Caller #7: And then you caught him and trained him when you recuperated?

Sound icon(Click here to hear Clayton answer this question)

C: He was in a death defying fight with a buffalo. My horse, when Tonto nursed me back to health, was shot out from underneath me by Butch Cavendish. And then I mentioned to Tonto that I had heard stories about a wild stallion, a leader of a herd of horses. Tonto told me where it was and we headed for that valley. The horse was in a fight with the buffalo. The buffalo had Silver down. He was making his last charge and in the story I pulled my six shooter and shot the buffalo. I nursed Silver back to health and we've been riding together ever since.

Caller #7: And can you also tell me what tribe Tonto was with?

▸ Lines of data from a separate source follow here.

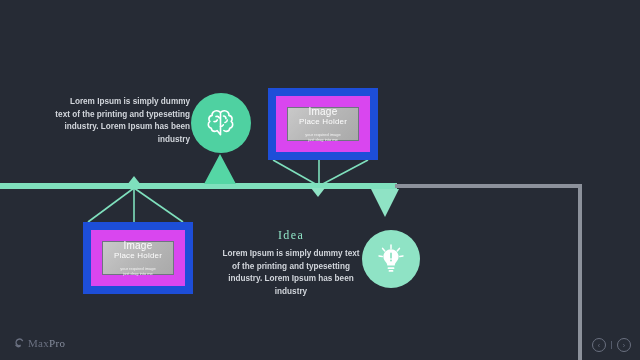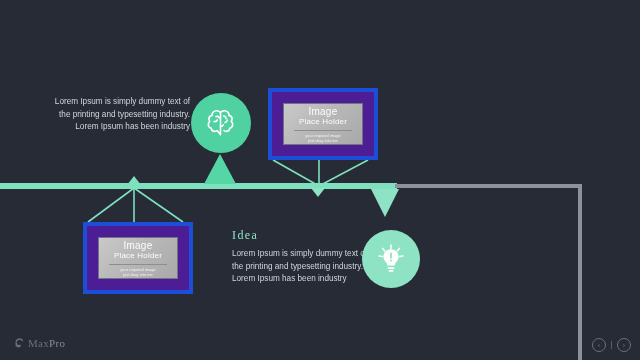--- a/index.html
+++ b/index.html
@@ -64,44 +64,44 @@
     position:absolute;border-radius:50%;
     background:#55d6a5;
     display:flex;align-items:center;justify-content:center;
   }
   .circ-brain{left:191px;top:93px;width:60px;height:60px;background:#4fd1a1;}
   .circ-bulb{left:362px;top:230px;width:58px;height:58px;background:#8fe3c5;}
 
   
   .txt-block{position:absolute;}
   .txt-brain{left:54px;top:96px;width:136px;text-align:right;}
-  .txt-idea{left:232px;top:228px;width:142px;text-align:left;}
+  .txt-idea{left:220px;top:228px;width:142px;text-align:center;}
 
   .heading{
     font-family:"Liberation Serif", serif;
     color:#62d6a6;
     font-size:12px;
     letter-spacing:1.4px;
     margin:0 0 5px 0;
     font-weight:400;
   }
   .heading-idea{color:#8fe3c5;}
   .body{
     color:#d2d6dc;
     font-size:8.2px;
     line-height:12.5px;
     margin:0;
-    font-weight:400;
+    font-weight:700;
   }
 
   
   .ph-frame{
     position:absolute;
-    border:4px solid #1d4ed8;
-    background:#4c1d95;
+    border:8px solid #1d4ed8;
+    background:#d946ef;
     padding:11px;
     box-sizing:border-box;
   }
   .ph-top{left:268px;top:88px;width:110px;height:72px;}
   .ph-bottom{left:83px;top:222px;width:110px;height:72px;}
   .ph-inner{
     width:100%;height:100%;
     background:linear-gradient(135deg,#c9c9c9 0%,#b8b8b8 45%,#a9a9a9 100%);
     border:1px solid #6f7480;
     box-sizing:border-box;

C: Tonto was a Potawotamie Indian in the television series. In real life he is a full blooded Mohawk Indian. And he was born on the Six Nations Reservation in Brantford, Canada. When he was a young fellow, he came to the United States of America.

Caller #7: Well, thank you very much.

C: My pleasure.

R: We just have a few minutes remaining for our program. Clayton, I don't know if this is a sore point with you or not, but I think some people might remember that there was another fellow who portrayed The Lone Ranger for a short time. His name was John Hart.

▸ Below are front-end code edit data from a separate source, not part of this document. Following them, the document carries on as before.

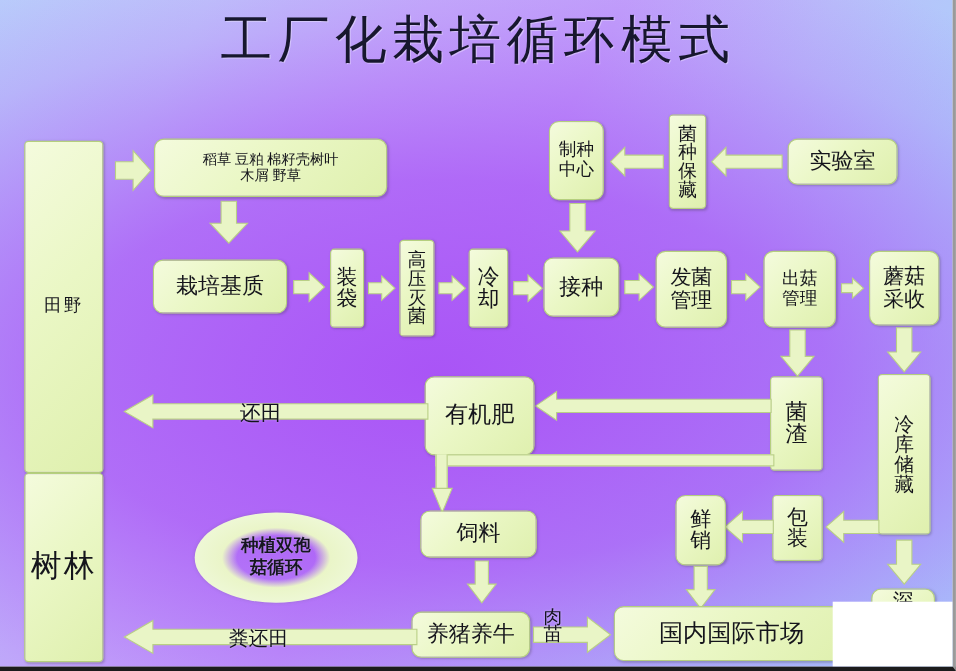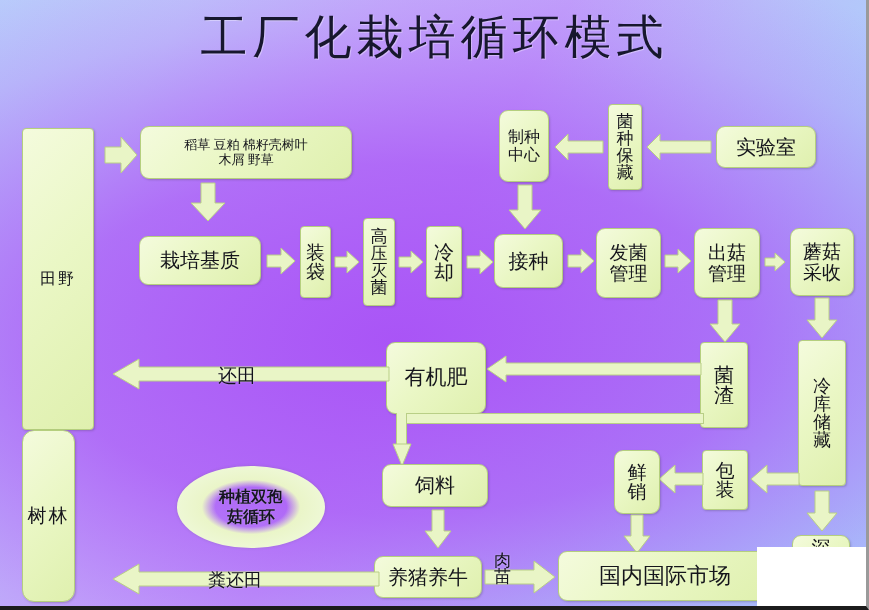--- a/index.html
+++ b/index.html
@@ -73,21 +73,21 @@
 </head>
 <body>
 
 <div id="stage">
 
   <div id="title">工厂化栽培循环模式</div>
 
   <div class="box sq" style="left:22px;top:128px;width:72px;height:302px;font-size:16px;letter-spacing:2px;">
     <span>田野</span>
   </div>
-  <div class="box sq" style="left:22px;top:430px;width:53px;height:172px;font-size:19px;letter-spacing:2px;border-radius:12px;">
+  <div class="box sq" style="left:22px;top:430px;width:72px;height:172px;font-size:28px;letter-spacing:2px;">
     <span>树林</span>
   </div>
 
   <div class="arrowR" style="left:104px;top:136px;">
     <svg width="34" height="38" viewBox="0 0 34 38">
         <path class="apath" d="M1 11 H17 V1 L33 19 L17 37 V27 H1 Z"></path>
       </svg>
   </div>
 
   <div class="box" style="left:140px;top:126px;width:212px;height:53px;font-size:13px;flex-direction:column;">
@@ -160,21 +160,21 @@
     <span>发菌</span>
     <span>管理</span>
   </div>
 
   <div class="arrowR" style="left:664px;top:248px;">
     <svg width="28" height="26" viewBox="0 0 28 26">
         <path class="apath" d="M1 7 H14 V1 L27 13 L14 25 V19 H1 Z"></path>
       </svg>
   </div>
 
-  <div class="box" style="left:694px;top:228px;width:66px;height:70px;font-size:19px;flex-direction:column;">
+  <div class="box" style="left:694px;top:228px;width:66px;height:70px;font-size:16px;flex-direction:column;">
     <span>出菇</span>
     <span>管理</span>
   </div>
 
   <div class="arrowR" style="left:764px;top:252px;">
     <svg width="22" height="20" viewBox="0 0 22 20">
         <path class="apath" d="M1 6 H11 V1 L21 10 L11 19 V14 H1 Z"></path>
       </svg>
   </div>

Sound icon(Click here to hear Clayton answer this question)

C: Yes. It was for one year and it's not a sore subject. I know John very well. He's a very fine gentleman. He replaced me for 52 pictures. We had a contractural problem, or I did with the Lone Ranger company. I demanded more money. I would have wanted better treatment. And so I had to ask them to get somebody else which they did. But thanks to the public, your listeners, they demanded me back. I made 78 pictures first and then they replaced me for a year and I came back on public demand and made another 150 or more pictures.

R: Well as far as I'm concerned you're the true representative of The Lone Ranger.

C: Thanks Rick. John is a very nice fellow and he tried his best.

R: OK, let's take another phone call and then before I let you go, you've got to tell me who that third person was who saw you without the mask after you became The Lone Ranger. And Dan Reid's mothers name. Good evening, thank you for waiting.

Caller #8: I just wanted to express my gratitude for The Lone Ranger and his image throughout my years. I'm a little over 30 years old and he was my idol. It brings back a lot of memories for me.

C: I'm very pleased that you've been a follower of mine for years. It's nice to hear your voice and I hope you continue to watch the re-runs. Thank you.

R: Well, I hate to say it, but that's all the time we have. I wish we could do this for another hour or so.

Sound icon(Click here to hear Clayton give the answer to his trivia questions)

C: OK Rick. There's probably some younger children listening. So before we hang up, I'd like to leave them with a message if I may. But first of all, Dan Reid's mothers name was Linda. And the third person who saw me without the mask, outside of Dan Reid and Tonto, was Grandma Frisby.

R: Grandma Frisby??? Who was she?

C: It was probably the fourth or fifth radio show.

R: Well Butch Cavendish also saw you without the mask.

C: Not on the TV show.

R: No, on the radio show, The Lone Ranger caught up with Butch Cavendish. He wanted Butch Cavendish to know who it was that had caught up with him, so he took his mask off.

Sound icon(Click here to hear Clayton give a special message for children)

C: OK. And now I'd like to give out a message if I may to all the youngsters that may be listening. Boys and girls, this is Clayton Moore, The Lone Ranger, asking a favor of you please. Be careful crossing the streets. Look both ways and make sure there isn't a car coming. And then proceed across the street very carefully. Study real hard in school and learn all about our country. The United States of America. Mind Mom and Dad and the police officers of your city. Don't forget kids, they love you just as much as you love them.

Sound icon(Click here to hear Clayton say "Adios")

C: Adios!


Note: The preceding was an edited version of the original interview. The only things omitted were a couple of the questions and answers, due to poor audio quality, and the telephone numbers given for listeners to call-in.